Refer to http://archive.ics.uci.edu/ml/datasets/Statlog+(German+Credit+Data))
for variable description. The response variable is Class
and all others are predictors.
Only run the following code once to install the package
caret. The German credit scoring data in
provided in that package.
install.packages('caret')
library(caret) #this package contains the german data with its numeric format
data(GermanCredit)
GermanCredit$Class <- as.numeric(GermanCredit$Class == "Good") # use this code to convert `Class` into True or False (equivalent to 1 or 0)
# str(GermanCredit)
#This is an optional code that drop variables that provide no information in the data
GermanCredit = GermanCredit[,-c(14,19,27,30,35,40,44,45,48,52,55,58,62)]

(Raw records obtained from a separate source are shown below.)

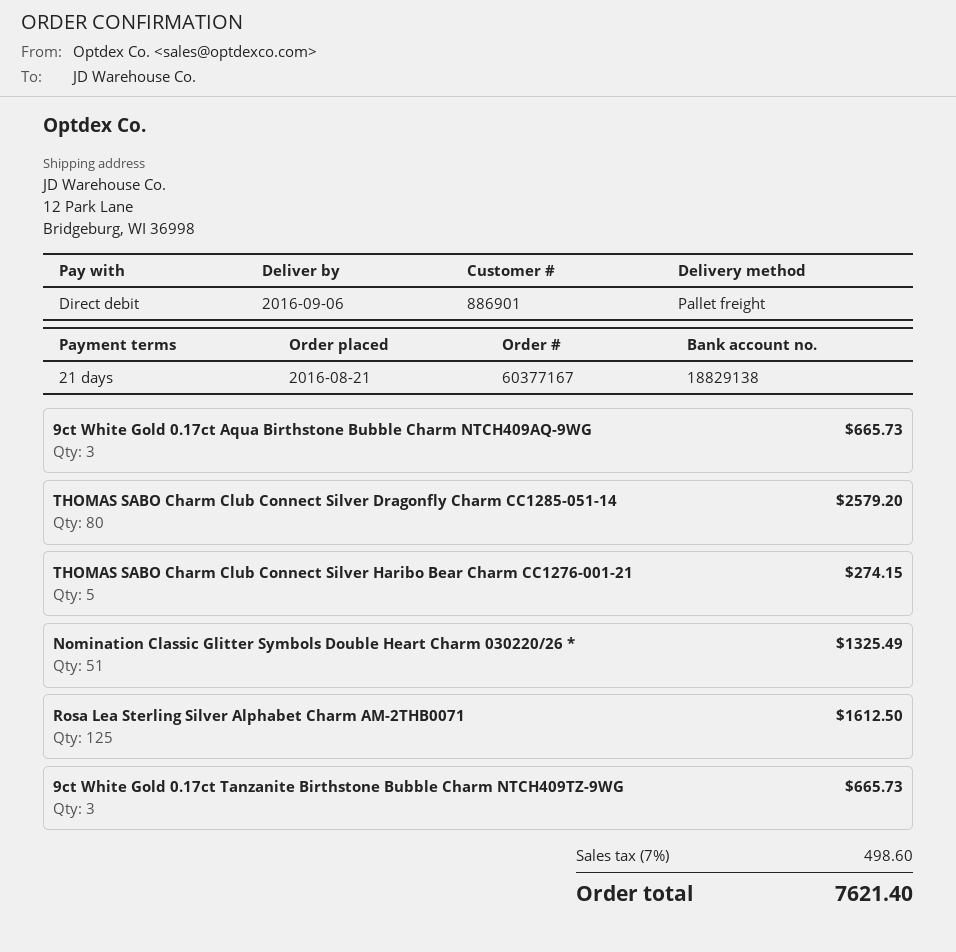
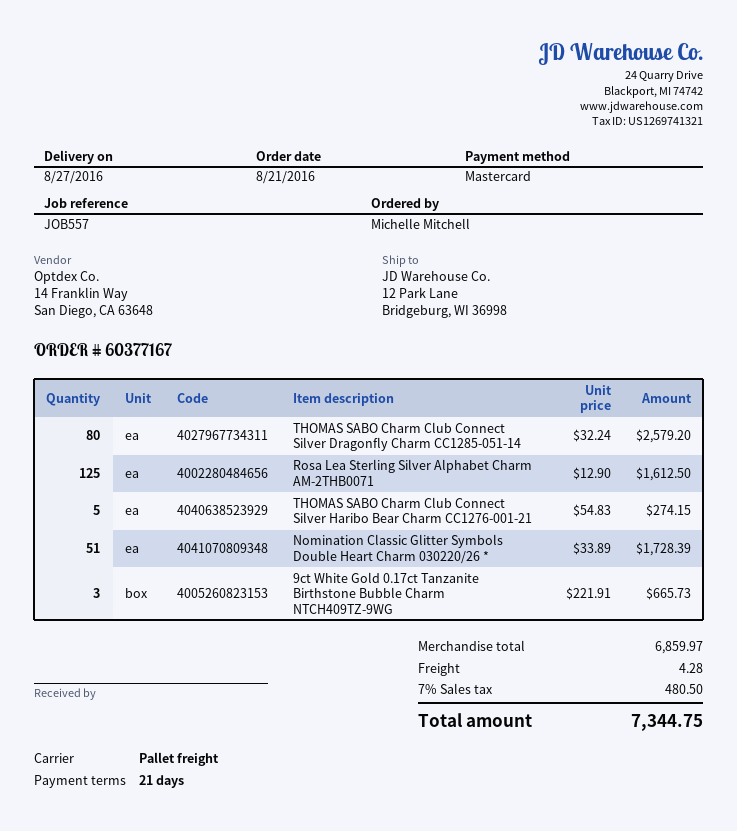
delivery date: 2016-09-06 -> 2016-08-27
payment method: direct debit -> Mastercard
9ct White Gold 0.17ct Aqua Birthstone Bubble Charm NTCH409AQ-9WG: 3 for 665.73 -> none
Nomination Classic Glitter Symbols Double Heart Charm 030220/26 *: 51 for 1325.49 -> 51 for 1728.39
shipping: none -> 4.28
tax: 7% = 498.60 -> 7% = 480.50
total: 7621.40 -> 7344.75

2025 for reproducibility. (2
pts)set.seed(2025) # set random seed for reproducibility.
# split dataset into 80% training and 20% testing
train_ind <-sample(1:nrow(GermanCredit), 0.8 * nrow(GermanCredit))
# creating training and testing datasets
GermanCredit_train <- GermanCredit[train_ind, ]
GermanCredit_test <- GermanCredit[-train_ind,]
# test dimensions
dim(GermanCredit_train)
## [1] 800 49
dim(GermanCredit_test)
## [1] 200 49
# how many "good" and "bad" risks in data:
table(GermanCredit_train$Class)
##
## 0 1
## 246 554
table(GermanCredit_test$Class)
##
## 0 1
## 54 146
Your observation: I split the dataset into 80% training data and 20% testing data. The training set will be used to fit the model, while the testing set will be used to evaluate how good the model is. In the training data, there are 246 bad risks and 554 good risks. In the testing data, there are 54 bad risks and 146 good risks.
library(rpart)
library(rpart.plot)
# fit classification tree model
GermanCredit_rpart_train <- rpart(formula = Class ~ .,
data = GermanCredit_train,
method = "class")
# visualization of fitted tree
prp(GermanCredit_rpart_train)
rpart.plot(GermanCredit_rpart_train,extra = 3)
Your observation: This classification tree creates splits based on predictors of good and bad credit risks. Early splits indicate the most important variables for predicting good and bad credit. Some of the early splits include checking account status, job history, and key financial factors.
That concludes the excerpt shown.